» TASK PROMPT: In the entries that follow, the line with "compiling of JSX into the virtualDOM." opens the range and the line with "following in app-button." closes it; repeat that range exactly, both lines included.

» Change detection outputs:

========================

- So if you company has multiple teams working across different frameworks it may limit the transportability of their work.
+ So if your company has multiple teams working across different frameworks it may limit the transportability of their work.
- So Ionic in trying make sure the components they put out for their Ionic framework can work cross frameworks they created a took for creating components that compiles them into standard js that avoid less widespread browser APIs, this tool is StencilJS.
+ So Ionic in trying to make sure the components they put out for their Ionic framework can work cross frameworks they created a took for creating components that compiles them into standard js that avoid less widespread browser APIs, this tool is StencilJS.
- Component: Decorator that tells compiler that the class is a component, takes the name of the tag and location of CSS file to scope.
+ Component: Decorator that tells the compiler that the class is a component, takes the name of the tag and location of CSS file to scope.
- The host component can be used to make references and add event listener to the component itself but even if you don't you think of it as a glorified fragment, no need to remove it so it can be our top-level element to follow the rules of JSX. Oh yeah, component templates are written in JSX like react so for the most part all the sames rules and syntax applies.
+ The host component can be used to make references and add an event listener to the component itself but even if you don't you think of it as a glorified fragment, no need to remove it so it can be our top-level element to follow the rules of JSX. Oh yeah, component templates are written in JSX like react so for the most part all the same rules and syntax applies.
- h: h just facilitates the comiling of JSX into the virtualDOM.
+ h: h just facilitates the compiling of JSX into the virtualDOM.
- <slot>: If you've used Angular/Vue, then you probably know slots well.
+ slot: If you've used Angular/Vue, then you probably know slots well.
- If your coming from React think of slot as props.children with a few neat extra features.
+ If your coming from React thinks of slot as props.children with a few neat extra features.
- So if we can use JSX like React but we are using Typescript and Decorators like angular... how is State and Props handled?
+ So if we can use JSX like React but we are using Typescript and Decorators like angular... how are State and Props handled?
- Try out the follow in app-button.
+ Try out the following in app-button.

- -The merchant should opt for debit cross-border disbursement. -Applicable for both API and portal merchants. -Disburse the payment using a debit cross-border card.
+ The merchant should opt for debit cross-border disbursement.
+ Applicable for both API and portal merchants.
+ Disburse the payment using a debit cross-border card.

========================

» YOUR RESPONSE:
+ h: h just facilitates the compiling of JSX into the virtualDOM.
- <slot>: If you've used Angular/Vue, then you probably know slots well.
+ slot: If you've used Angular/Vue, then you probably know slots well.
- If your coming from React think of slot as props.children with a few neat extra features.
+ If your coming from React thinks of slot as props.children with a few neat extra features.
- So if we can use JSX like React but we are using Typescript and Decorators like angular... how is State and Props handled?
+ So if we can use JSX like React but we are using Typescript and Decorators like angular... how are State and Props handled?
- Try out the follow in app-button.
+ Try out the following in app-button.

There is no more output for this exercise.